(Dataset excerpts)

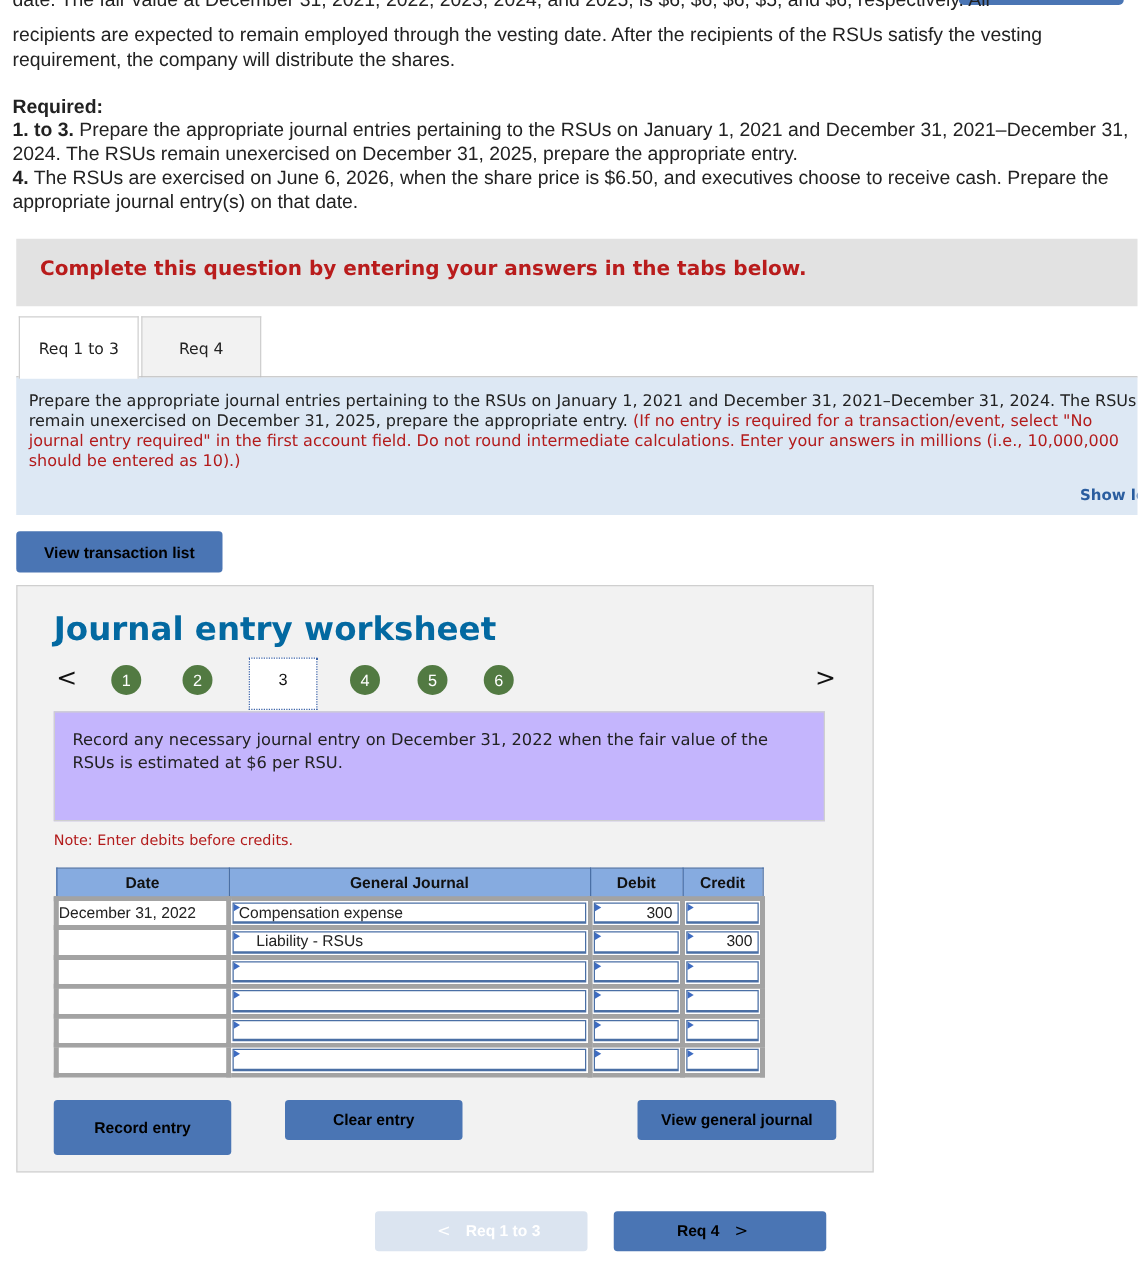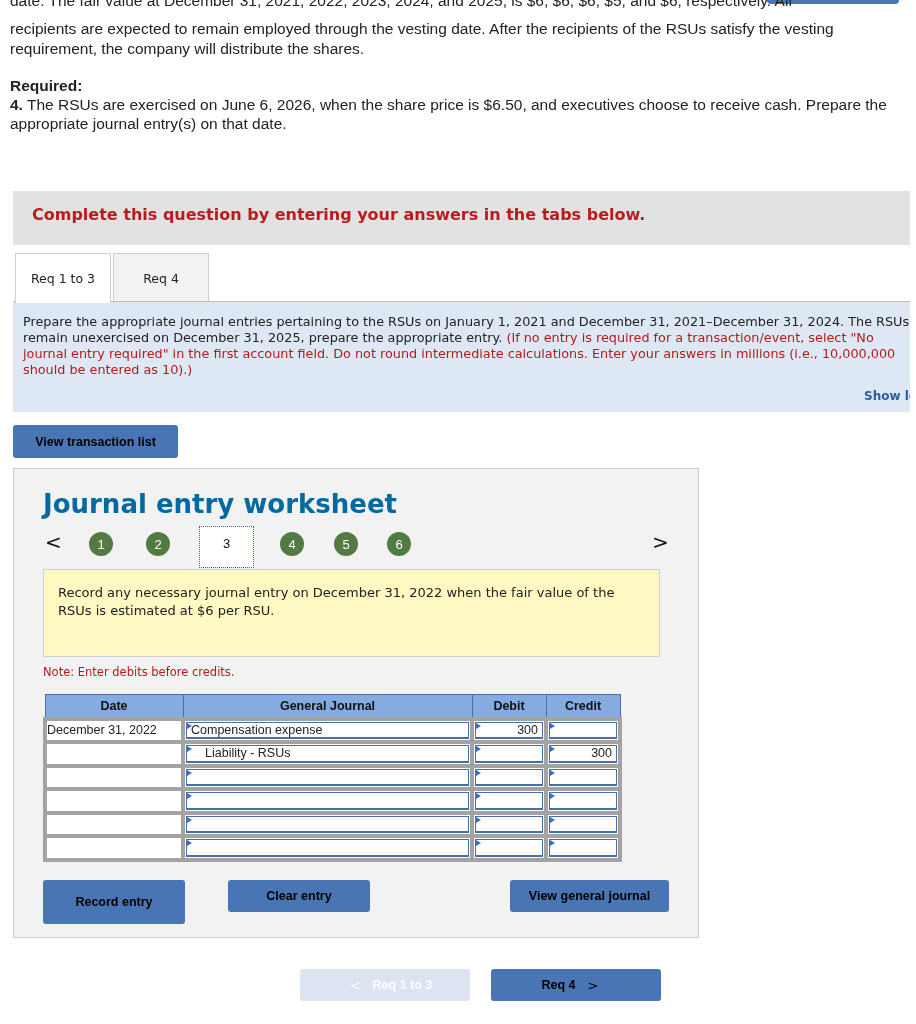"1. to 3. Prepare the" div { html: none -> <div><b>1. to 3.</b><span> Prepare the appropriate journal entries pertaining to the RSUs on January 1, 2021 and December 31, 2021–December 31, 2024. The RSUs remain unexercised on December 31, 2025, prepare the appropriate entry.</span></div> }
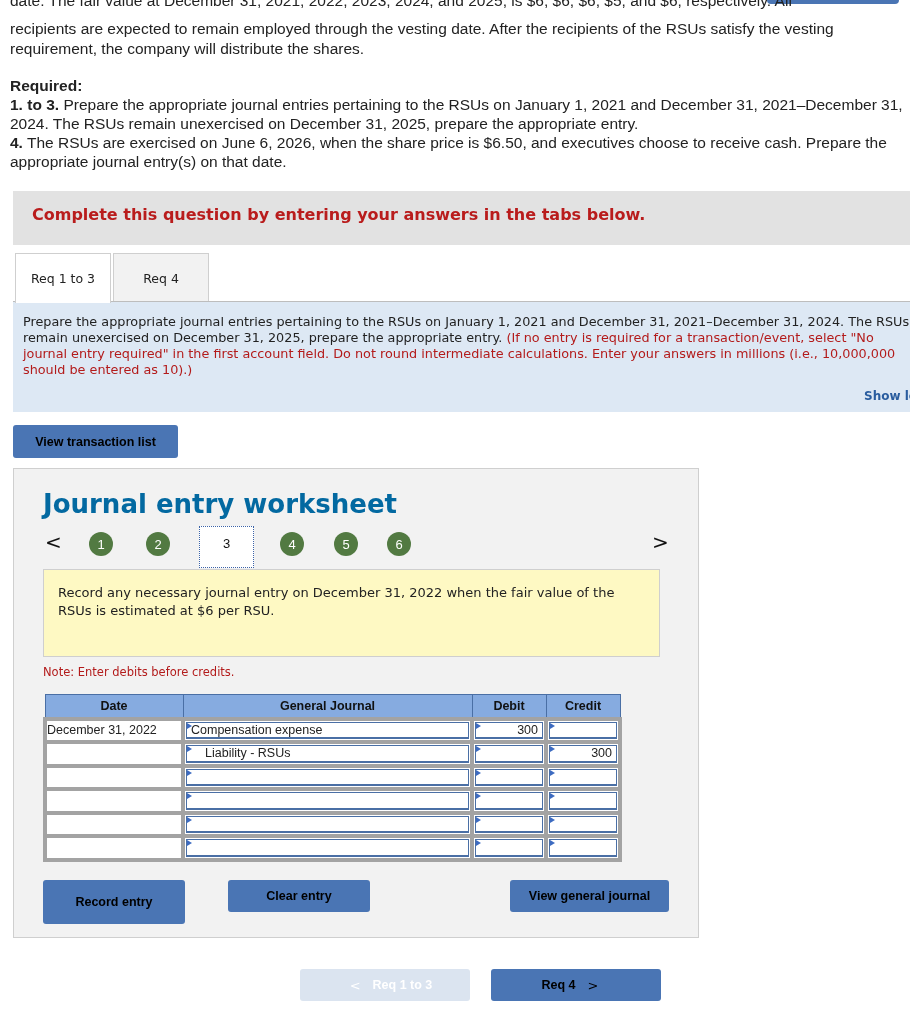"Record any necessary journal entry" .desc-box { background: #fef9c3 -> #c4b5fd }
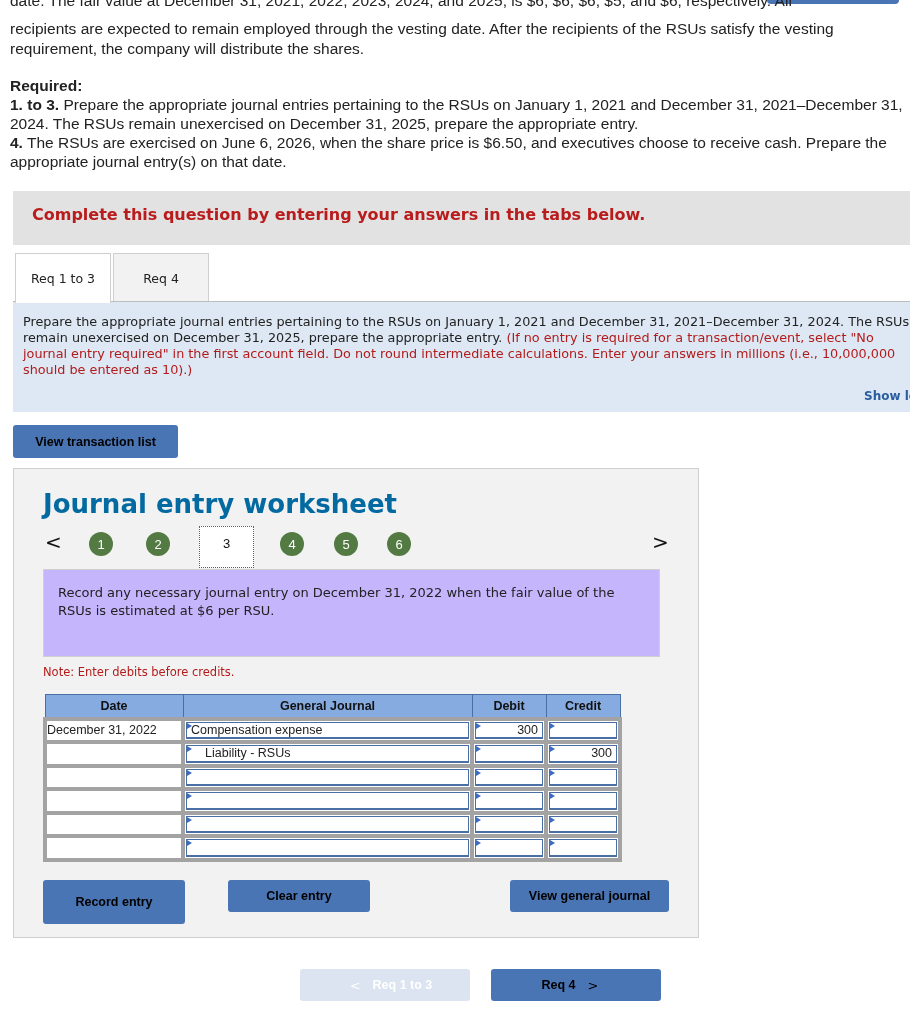"Credit" .c-credit { width: 74px -> 64px }
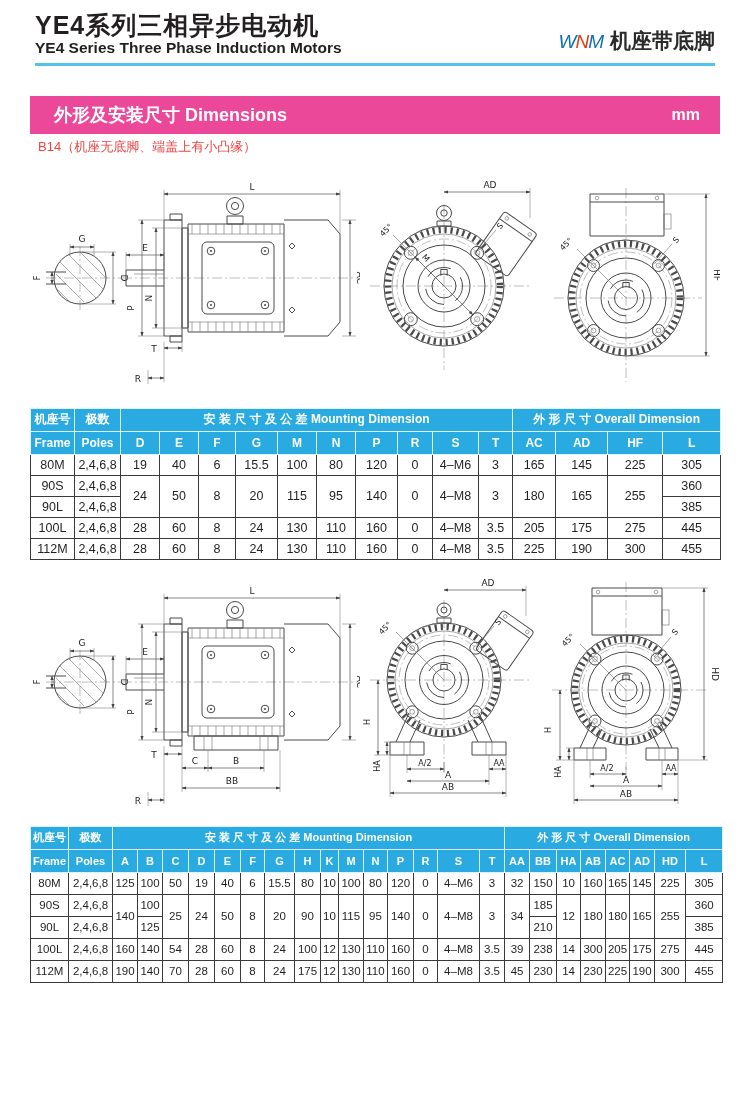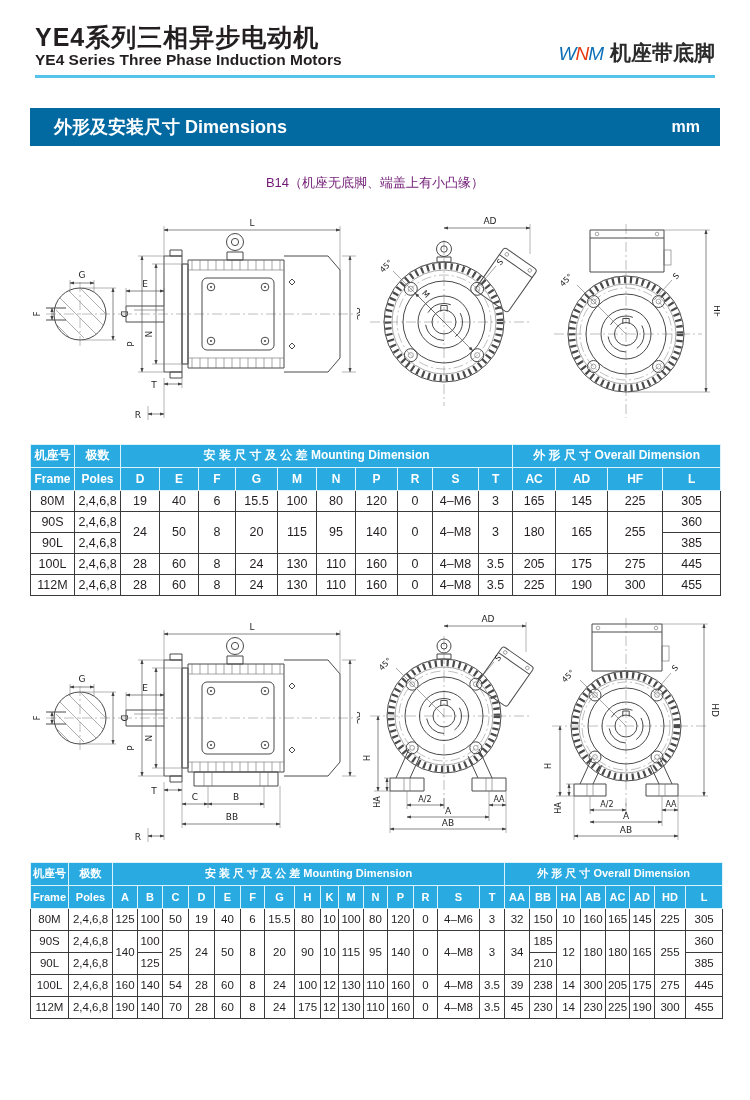"YE4系列三相异步电动机" .hdr { padding-top: 24px -> 12px }
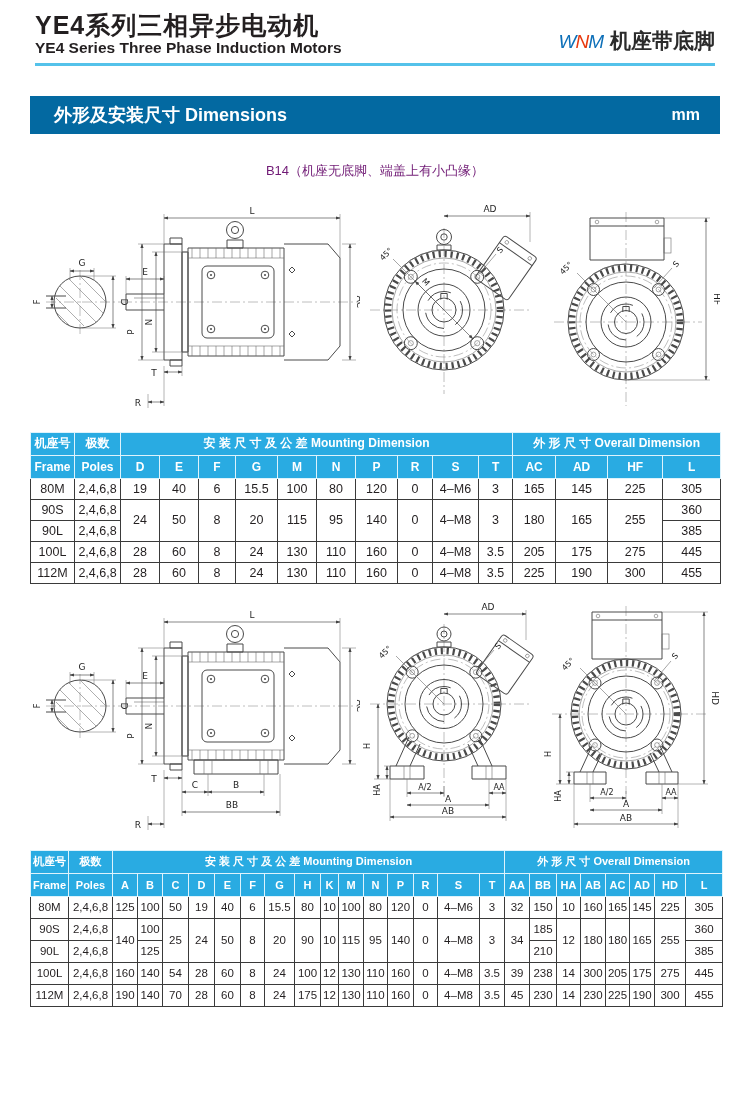"外形及安装尺寸 Dimensions" .banner { background: #0369a1 -> #ec4899 }
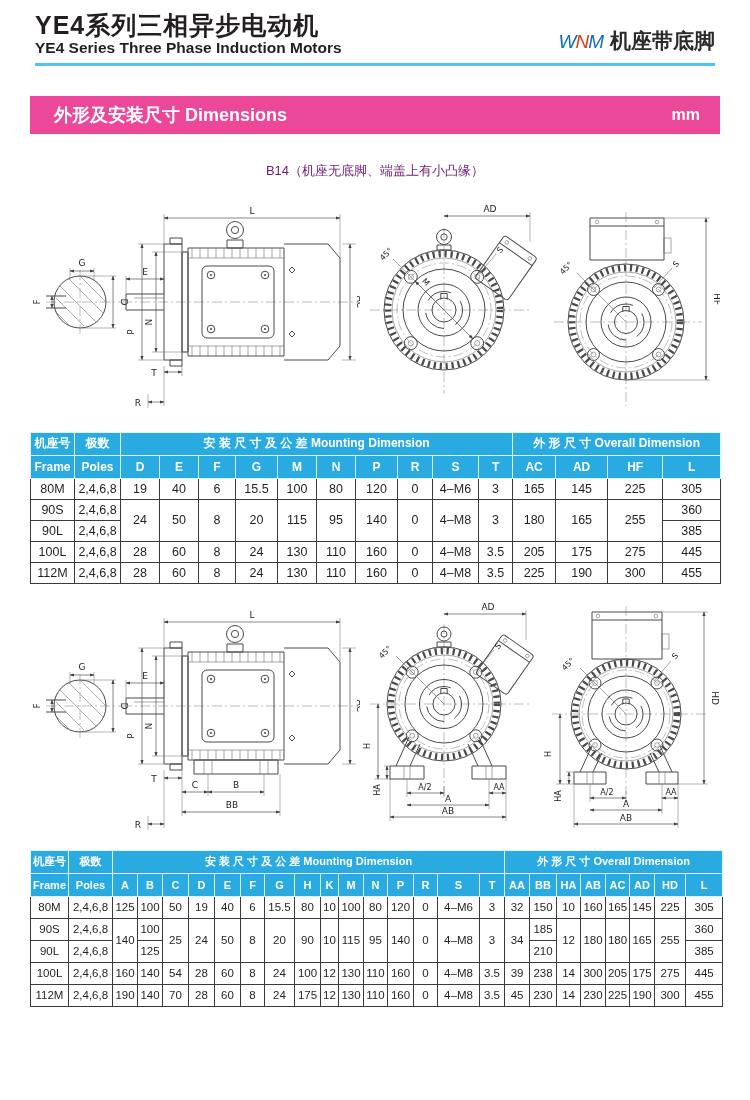"B14（机座无底脚、端盖上有小凸缘）" .sec-label { color: #701a75 -> #ef4444; margin: 28px 8px 0 -> 4px 8px 0; text-align: center -> none }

(End Dataset excerpts)

## Problem statement
Could you retype exactly, and only, the lines running from the one with "padding-top: 24px ->" to the last line of the listing, while leaving any pictures out?

## Exercise answer
"YE4系列三相异步电动机" .hdr { padding-top: 24px -> 12px }
"外形及安装尺寸 Dimensions" .banner { background: #0369a1 -> #ec4899 }
"B14（机座无底脚、端盖上有小凸缘）" .sec-label { color: #701a75 -> #ef4444; margin: 28px 8px 0 -> 4px 8px 0; text-align: center -> none }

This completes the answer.